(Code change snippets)
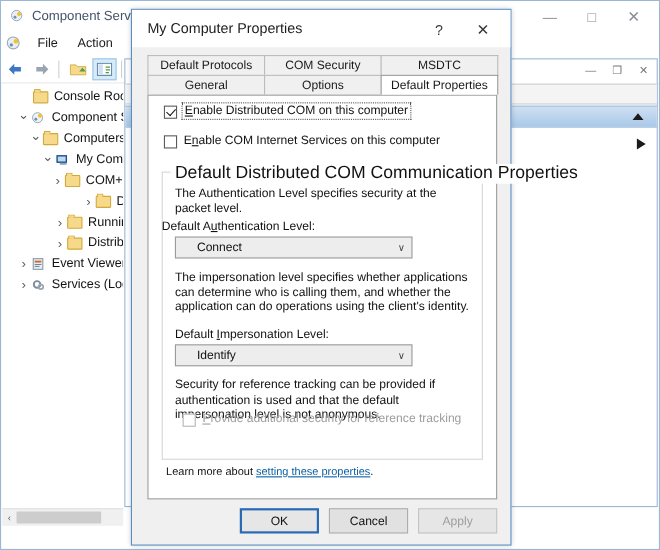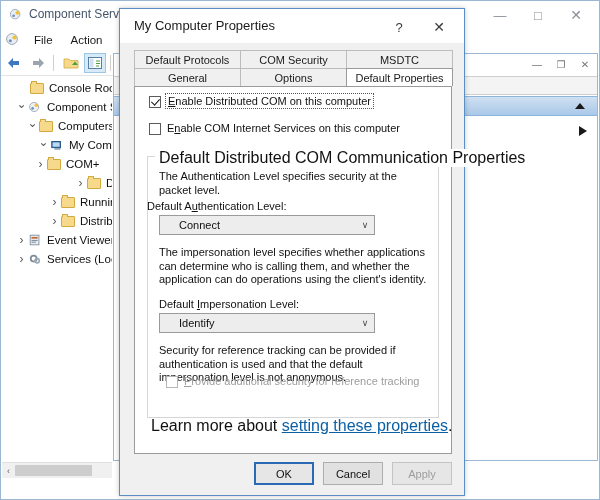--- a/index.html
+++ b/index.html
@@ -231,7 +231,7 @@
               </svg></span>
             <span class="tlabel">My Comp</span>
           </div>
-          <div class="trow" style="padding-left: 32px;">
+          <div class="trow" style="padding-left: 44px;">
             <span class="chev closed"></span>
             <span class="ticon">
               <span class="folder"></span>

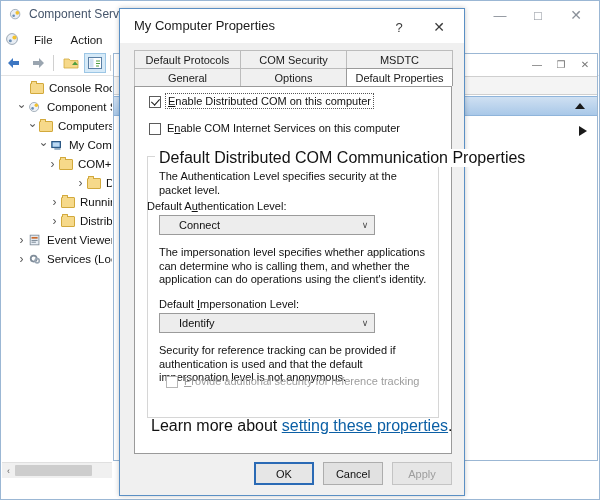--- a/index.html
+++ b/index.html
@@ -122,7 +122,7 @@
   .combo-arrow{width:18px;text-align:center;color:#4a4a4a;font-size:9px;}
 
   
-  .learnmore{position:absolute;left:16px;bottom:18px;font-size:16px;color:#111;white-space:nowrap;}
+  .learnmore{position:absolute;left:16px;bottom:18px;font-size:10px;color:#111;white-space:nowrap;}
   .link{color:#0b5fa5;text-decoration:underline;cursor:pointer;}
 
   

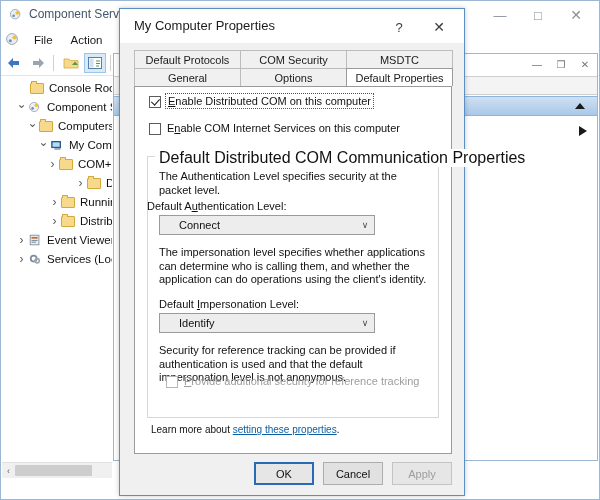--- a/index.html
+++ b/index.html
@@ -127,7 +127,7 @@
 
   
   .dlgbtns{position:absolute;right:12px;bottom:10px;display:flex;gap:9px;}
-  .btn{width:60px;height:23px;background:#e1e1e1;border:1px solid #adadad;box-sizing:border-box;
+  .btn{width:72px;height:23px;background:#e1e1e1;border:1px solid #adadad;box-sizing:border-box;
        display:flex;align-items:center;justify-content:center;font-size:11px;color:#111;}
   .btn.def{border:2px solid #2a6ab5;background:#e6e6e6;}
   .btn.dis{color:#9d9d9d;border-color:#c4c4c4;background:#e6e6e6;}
...
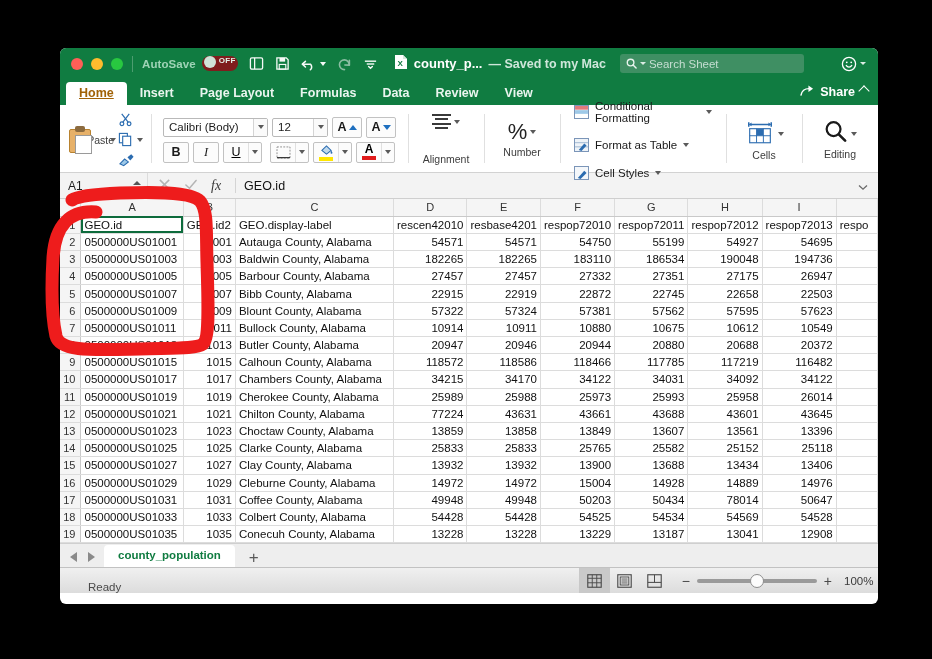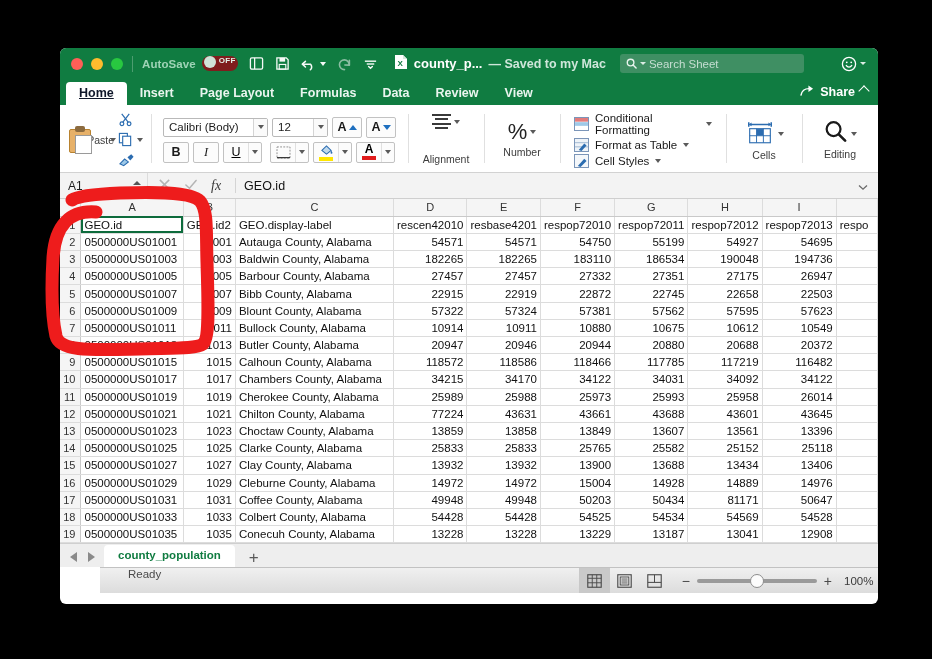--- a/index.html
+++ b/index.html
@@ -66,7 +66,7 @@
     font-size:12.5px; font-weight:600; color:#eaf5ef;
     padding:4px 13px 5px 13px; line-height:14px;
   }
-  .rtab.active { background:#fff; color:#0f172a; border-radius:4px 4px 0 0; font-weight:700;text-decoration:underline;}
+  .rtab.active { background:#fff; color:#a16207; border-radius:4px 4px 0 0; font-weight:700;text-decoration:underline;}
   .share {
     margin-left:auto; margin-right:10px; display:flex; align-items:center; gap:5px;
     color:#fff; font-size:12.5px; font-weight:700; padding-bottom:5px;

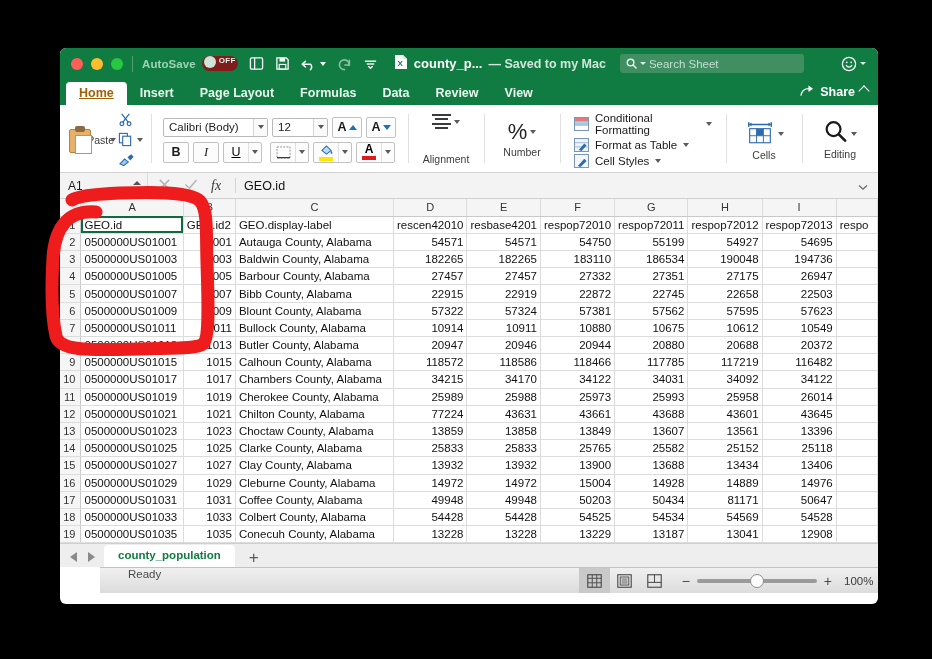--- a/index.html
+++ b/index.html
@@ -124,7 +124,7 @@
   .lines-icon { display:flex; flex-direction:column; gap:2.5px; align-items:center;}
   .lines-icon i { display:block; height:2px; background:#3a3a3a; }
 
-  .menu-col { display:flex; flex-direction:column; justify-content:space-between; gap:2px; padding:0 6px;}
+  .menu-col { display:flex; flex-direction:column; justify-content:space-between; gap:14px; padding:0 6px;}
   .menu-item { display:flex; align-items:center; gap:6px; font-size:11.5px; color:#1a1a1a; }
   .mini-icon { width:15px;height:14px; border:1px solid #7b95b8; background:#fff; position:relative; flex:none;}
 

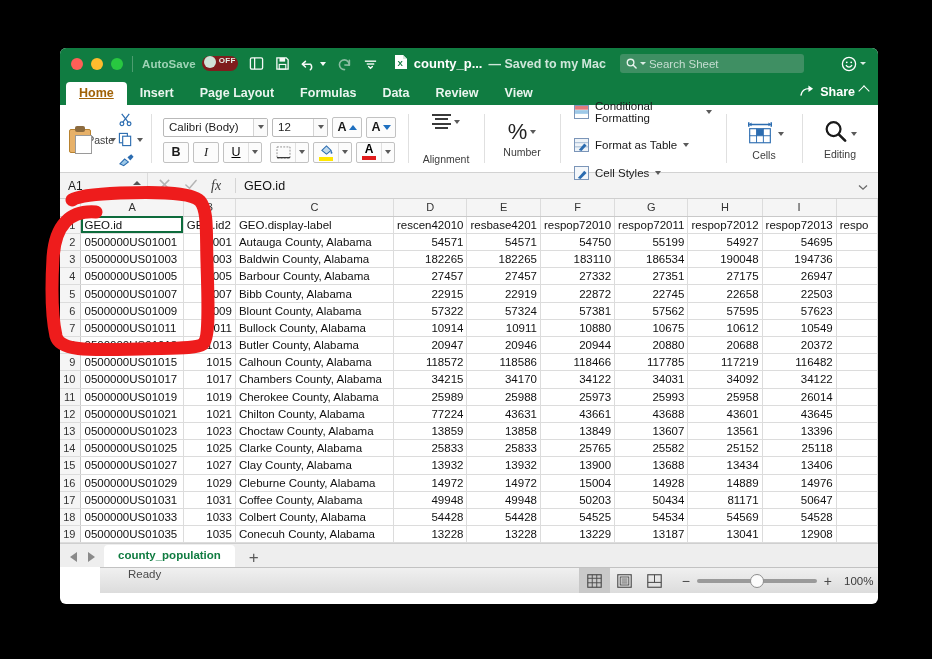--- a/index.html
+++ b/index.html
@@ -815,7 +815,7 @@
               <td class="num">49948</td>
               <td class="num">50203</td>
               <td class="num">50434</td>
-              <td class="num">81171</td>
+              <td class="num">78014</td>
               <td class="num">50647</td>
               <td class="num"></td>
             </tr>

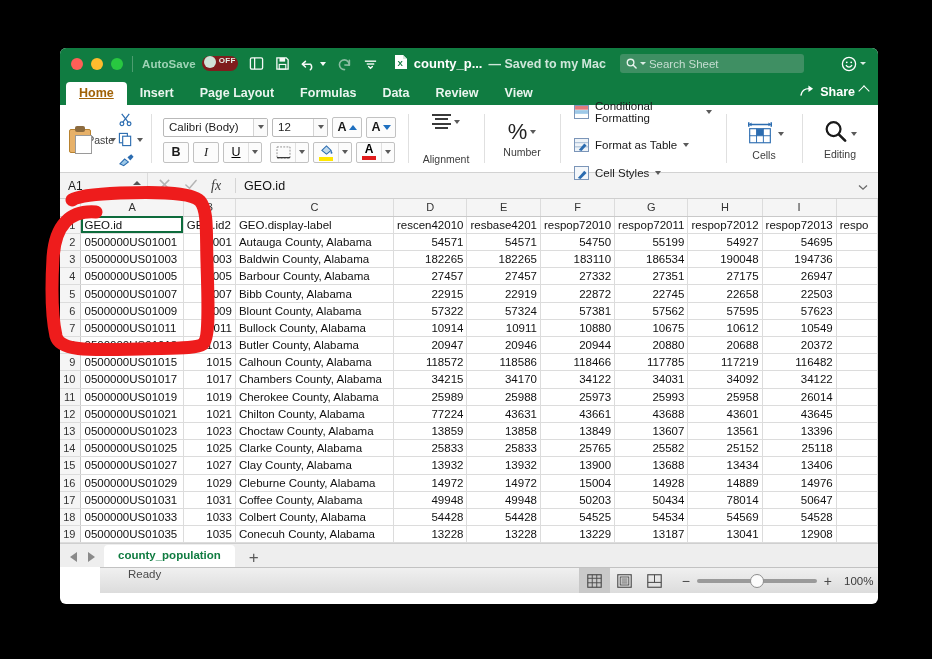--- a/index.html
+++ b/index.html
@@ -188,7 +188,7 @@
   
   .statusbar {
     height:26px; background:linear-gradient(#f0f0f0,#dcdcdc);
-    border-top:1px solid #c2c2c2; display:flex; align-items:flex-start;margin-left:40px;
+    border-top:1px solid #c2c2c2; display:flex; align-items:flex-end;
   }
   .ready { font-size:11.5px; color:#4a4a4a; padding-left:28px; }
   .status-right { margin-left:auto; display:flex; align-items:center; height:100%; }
==
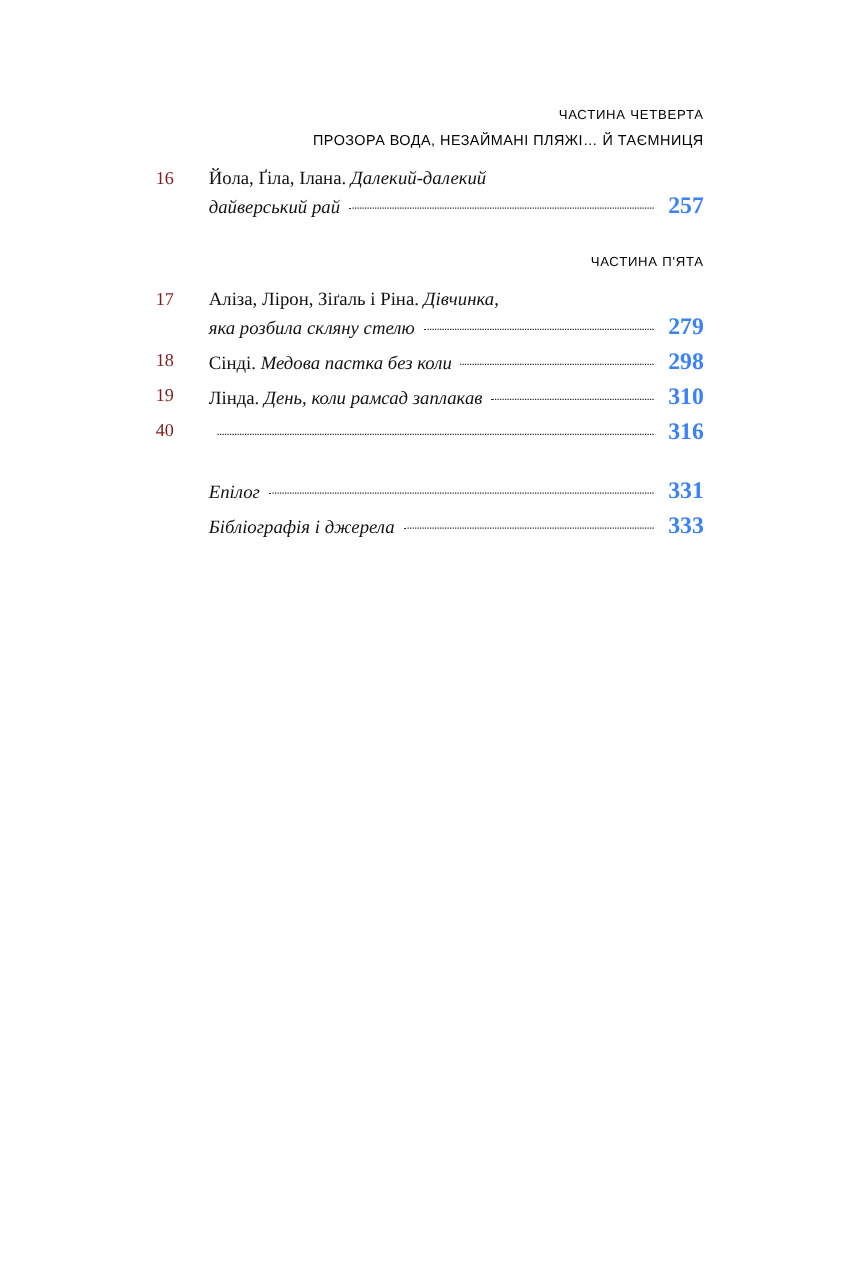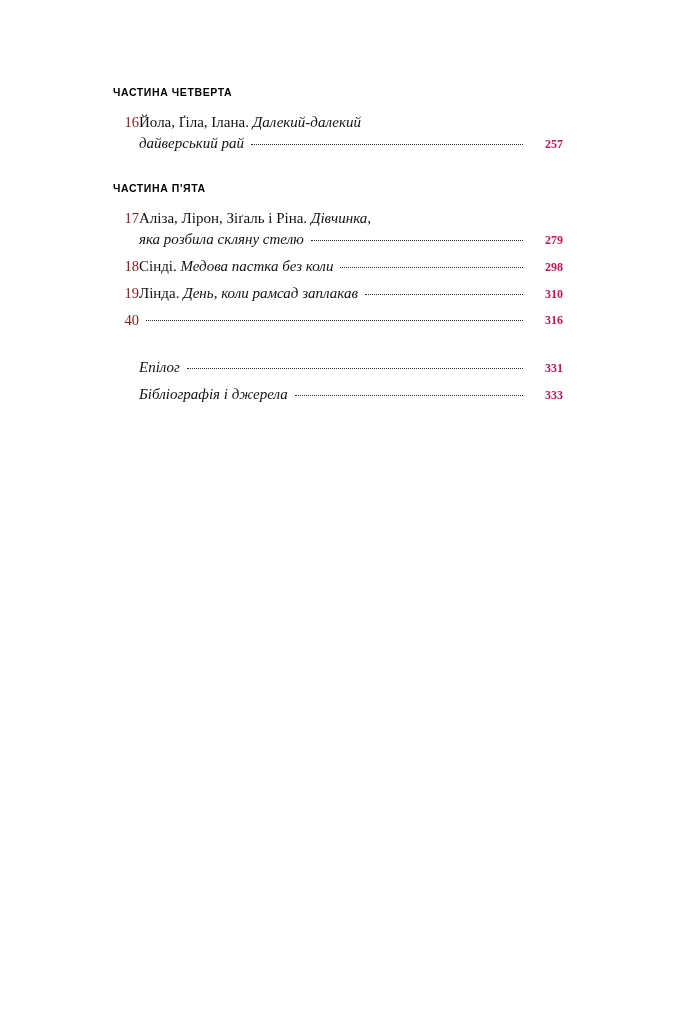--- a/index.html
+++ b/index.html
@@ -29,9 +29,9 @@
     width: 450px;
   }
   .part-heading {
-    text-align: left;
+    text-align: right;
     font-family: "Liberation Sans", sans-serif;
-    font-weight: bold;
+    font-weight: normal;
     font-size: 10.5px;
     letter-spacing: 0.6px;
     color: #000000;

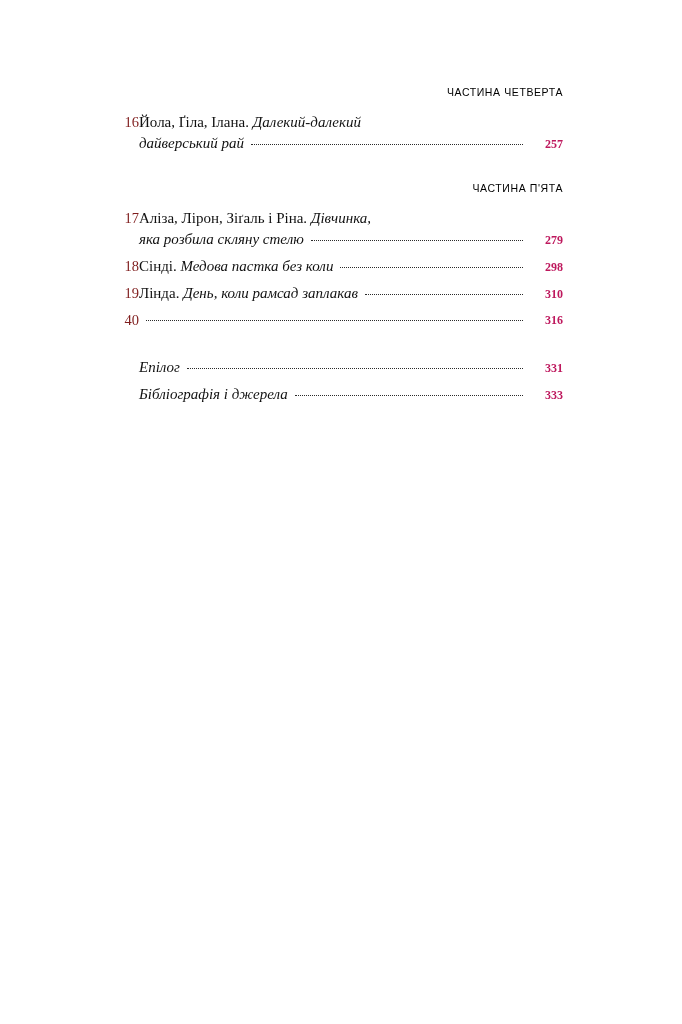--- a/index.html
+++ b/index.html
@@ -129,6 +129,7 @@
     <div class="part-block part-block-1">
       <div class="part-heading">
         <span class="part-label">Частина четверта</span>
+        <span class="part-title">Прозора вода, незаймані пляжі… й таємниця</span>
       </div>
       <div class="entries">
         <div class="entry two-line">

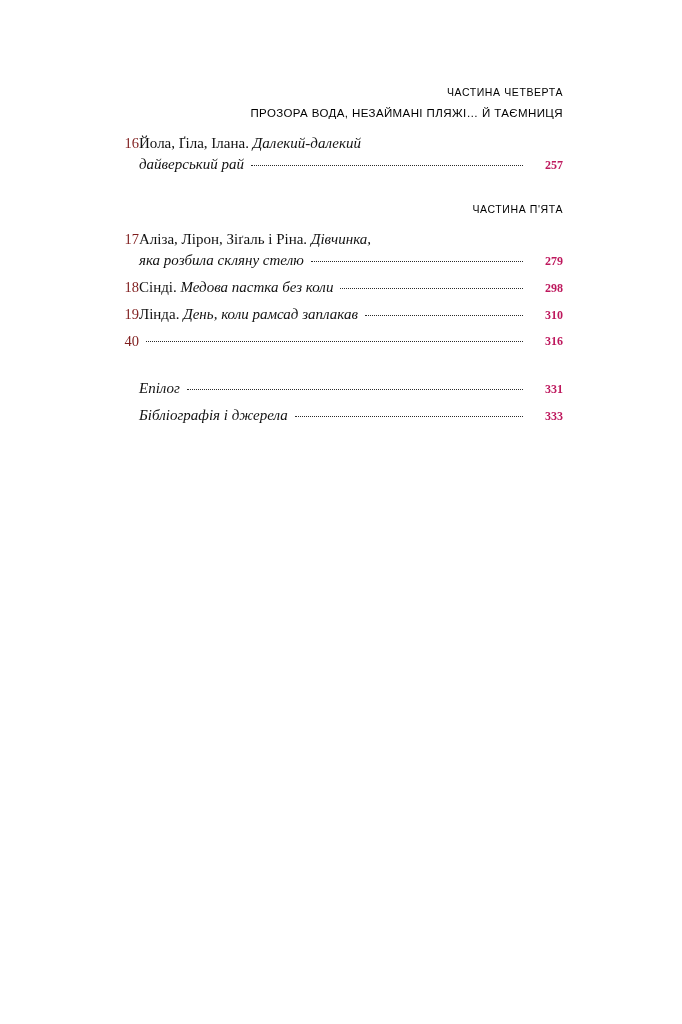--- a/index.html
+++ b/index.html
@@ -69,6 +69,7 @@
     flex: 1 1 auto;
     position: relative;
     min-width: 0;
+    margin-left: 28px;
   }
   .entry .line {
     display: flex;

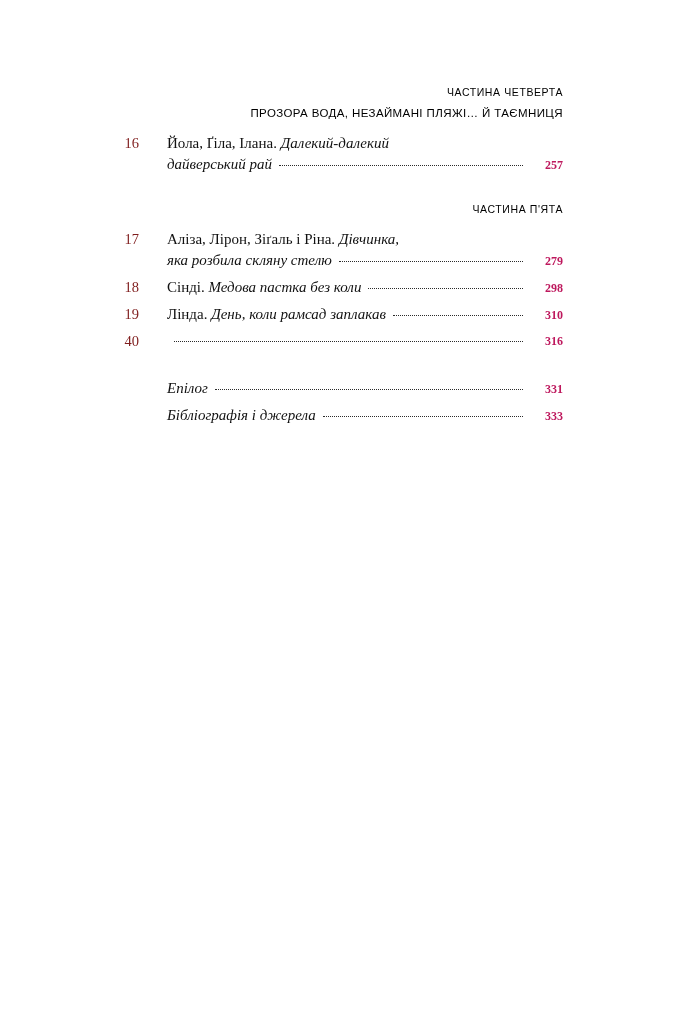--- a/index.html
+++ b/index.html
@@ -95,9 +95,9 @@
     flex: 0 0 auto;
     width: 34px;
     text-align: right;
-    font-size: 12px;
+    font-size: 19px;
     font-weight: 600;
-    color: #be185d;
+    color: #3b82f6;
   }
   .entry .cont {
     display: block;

• **Exercise directions**
Go through the records, tally the lines holding the word "justify", and give only the tally.

• **Written solution**
3